I guess all I'm saying is that I don't see posters condemning our free agents for trying to get what they can. What I do see is people accepting Paxson's strategy in also trying to get those free agents for the best deal he can get. The former is being confused with the latter by some.

It all seems very simple to me. Yet the process has led to much heated debate. Frankly, I don't understand it.


----------



## DaBullz (Jul 15, 2002)

Ron Cey said:


> I hadn't read the thread, so I just went through it. I might have missed it, but it seemd to me that Kismit posed the question, didn't really take a position one way or another, and virtually everyone said that Duhon should do what is best for him without condemning him for it in the least.
> 
> So, I can't really agree with you on that one.
> 
> ...


What kind of "team player" are you if you don't "take one for the team?"

It's pretty blatant.

RFA is stacked against the players. The question is whether GMs take advantage of that, or whether they attempt to make nice to their RFAs to make people generally happy.


----------



## Ron Cey (Dec 27, 2004)

DaBullz said:


> *What kind of "team player" are you if you don't "take one for the team?"
> 
> It's pretty blatant.*
> 
> RFA is stacked against the players. The question is whether GMs take advantage of that, or whether they attempt to make nice to their RFAs to make people generally happy.


What post(s) are you referring to? Its possible I missed it/them. 

Yes RFA is stacked against the players. Yes, GMs take advantage of that. If they are worth a damn, GMs also balance that advantage with respect and player contentment. Again, pretty obvious stuff. 

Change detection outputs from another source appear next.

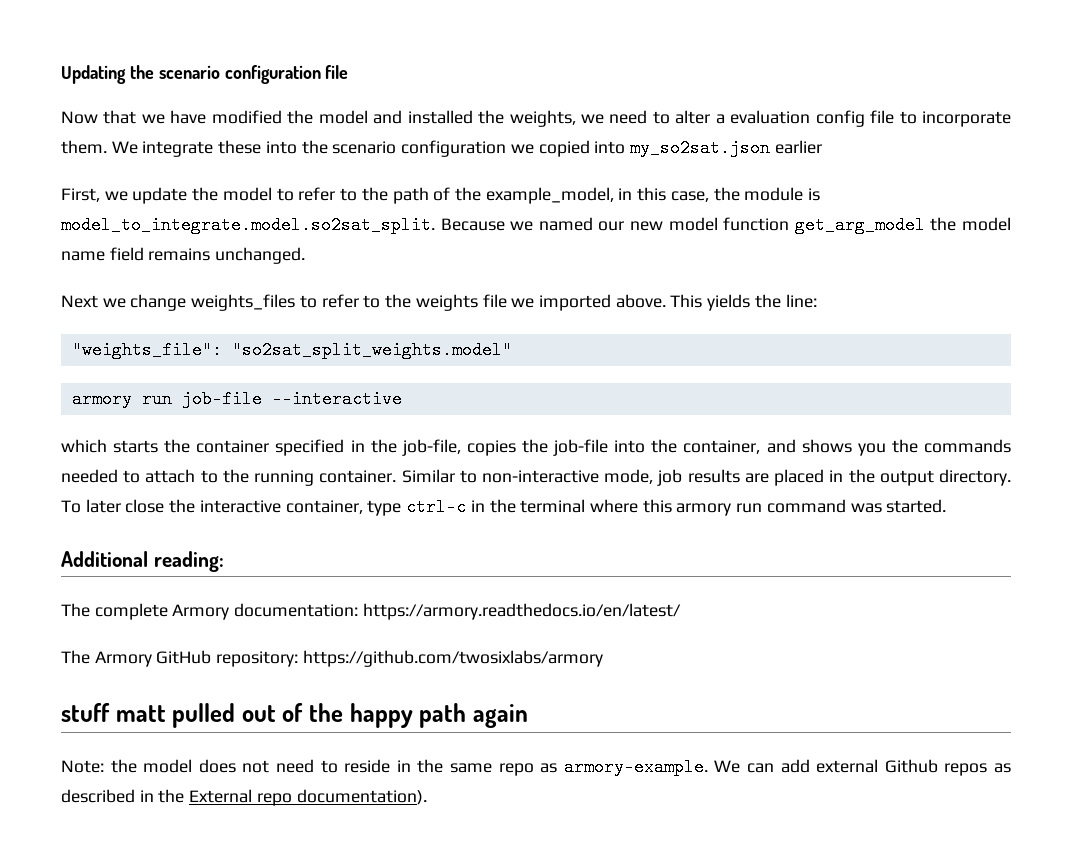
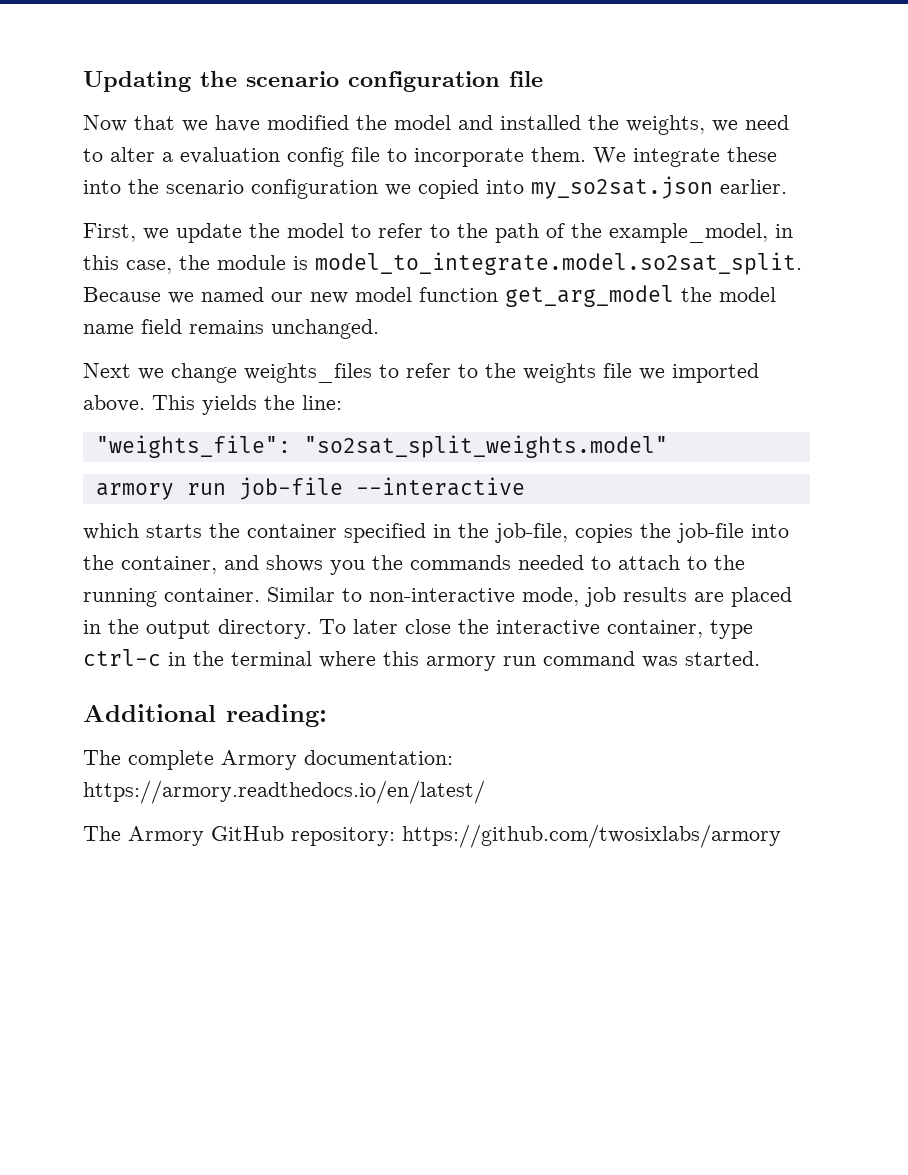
- We integrate these into the scenario configuration we copied into my_so2sat.json earlier
+ We integrate these into the scenario configuration we copied into my_so2sat.json earlier.
- stuff matt pulled out of the happy path again
- Note: the model does not need to reside in the same repo as armory-example. We can add external Github repos as described in the External repo documentation).

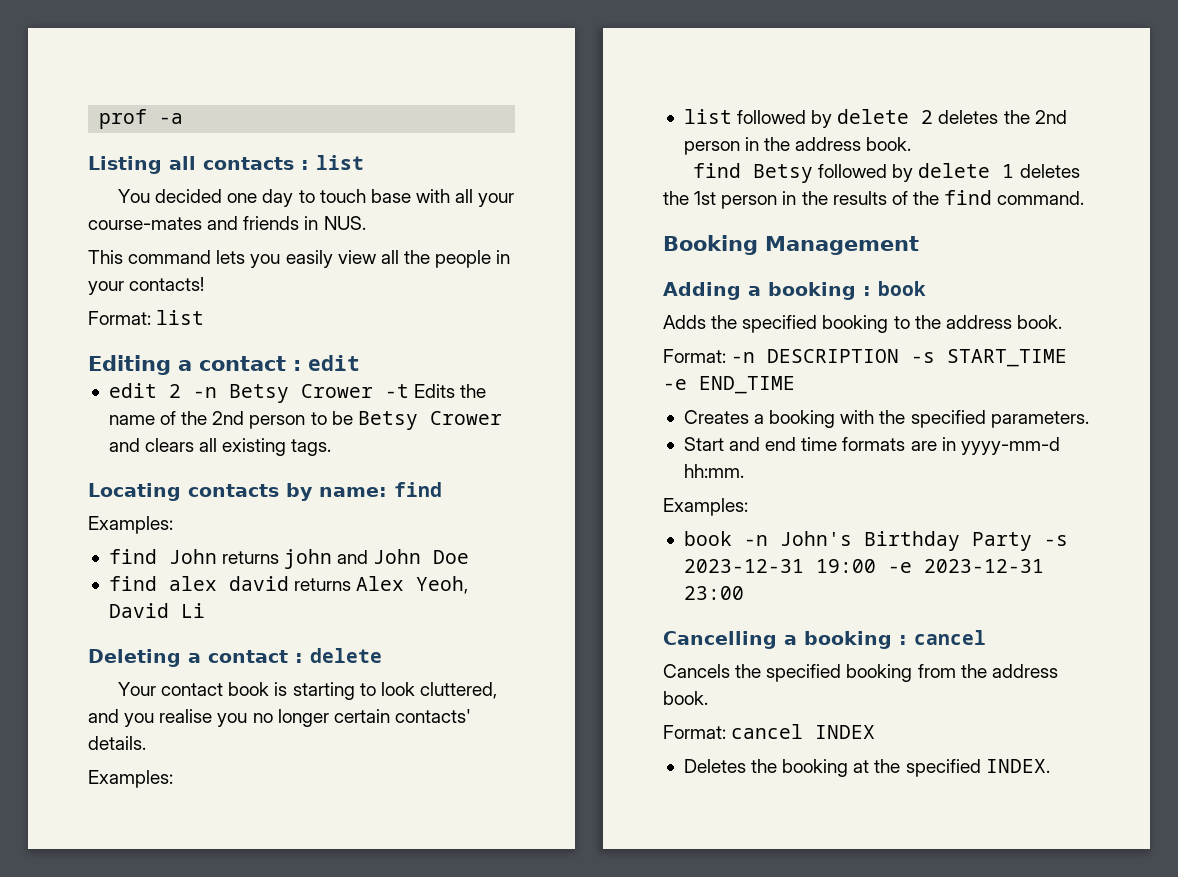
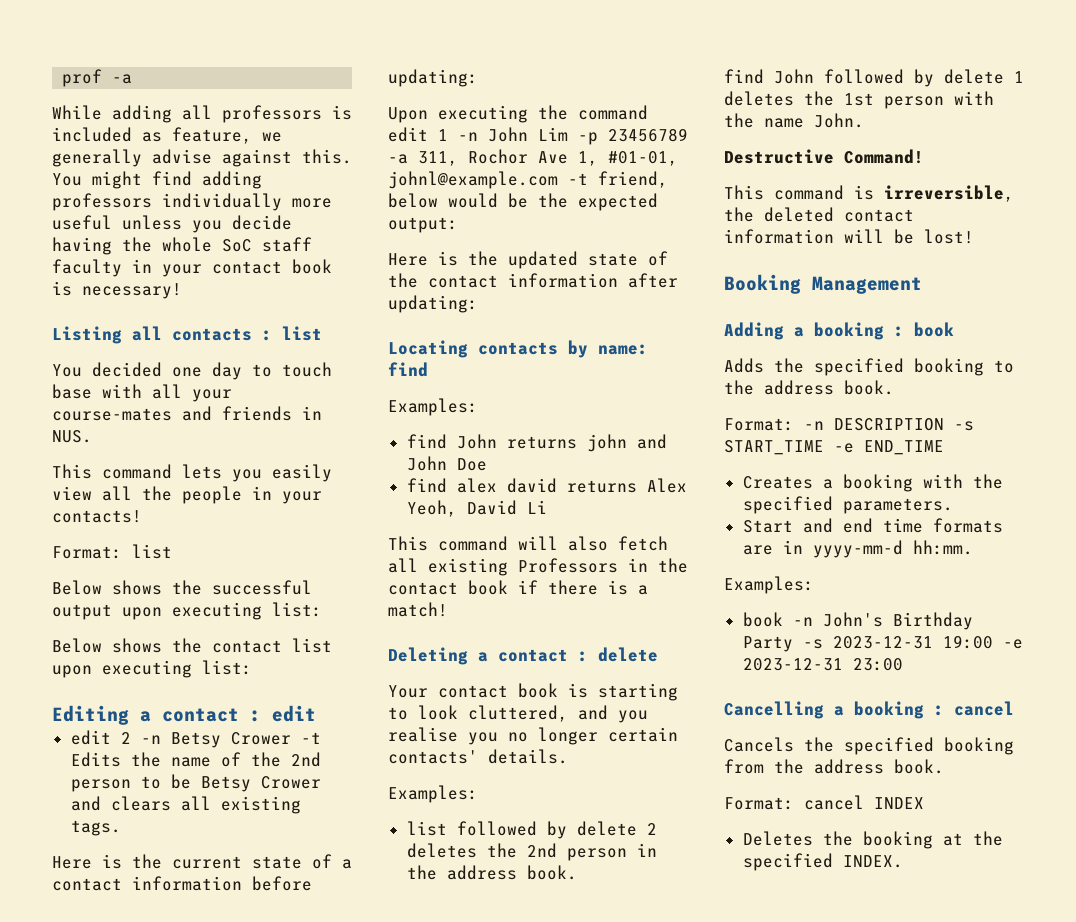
+ While adding all professors is included as feature, we generally advise against this. You might find adding professors individually more useful unless you decide having the whole SoC staff faculty in your contact book is necessary!
+ Below shows the successful output upon executing list:
+ Below shows the contact list upon executing list:
+ Here is the current state of a contact information before updating:
+ Upon executing the command edit 1 -n John Lim -p 23456789 -a 311, Rochor Ave 1, #01-01, johnl@example.com -t friend, below would be the expected output:
+ Here is the updated state of the contact information after updating:
+ This command will also fetch all existing Professors in the contact book if there is a match!
- find Betsy followed by delete 1 deletes the 1st person in the results of the find command.
+ find John followed by delete 1 deletes the 1st person with the name John.
+ Destructive Command!
+ This command is irreversible, the deleted contact information will be lost!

But really, I am curious about which posts you are referring to so that I can go back and re-read them. If people are condemning Duhon for seeking to maximize his income, then I would disagree with those folks.


----------



## DaBullz (Jul 15, 2002)

Ron Cey said:


> What post(s) are you referring to? Its possible I missed it/them.
> 
> Yes RFA is stacked against the players. Yes, GMs take advantage of that. If they are worth a damn, GMs also balance that advantage with respect and player contentment. Again, pretty obvious stuff.
> 
> But really, I am curious about which posts you are referring to so that I can go back and re-read them. If people are condemning Duhon for seeking to maximize his income, then I would disagree with those folks.


The first post, AND THE TITLE of the thread. It's still possible you'll miss it, I suppose.

Guys who'll "take one for the team" are guys like Malone, Payton, and maybe Finley (who knows, he's still a Mav). Those guys already got their mega$millions and were in a position to play for free if they wanted to.


----------



## Ron Cey (Dec 27, 2004)

DaBullz said:


> The first post, AND THE TITLE of the thread. It's still possible you'll miss it, I suppose.
> 
> Guys who'll "take one for the team" are guys like Malone, Payton, and maybe Finley (who knows, he's still a Mav). Those guys already got their mega$millions and were in a position to play for free if they wanted to.


You mean Kismet's post that concludes with this . . .



> Tough decisions all around. Only time will tell how it all works out...and hopefully CD will remain in the mix for the Bulls for the long haul either way.


. . . and takes no position whatsoever as to what Duhon *should* do?

And by "Title of the the thread" I assume you mean "Will Duhon 'Take One For The Team?" Seems to me that this title generically poses a question as to what Duhon *WILL DO*, rather than taking a position as to what Duhon *SHOULD DO*.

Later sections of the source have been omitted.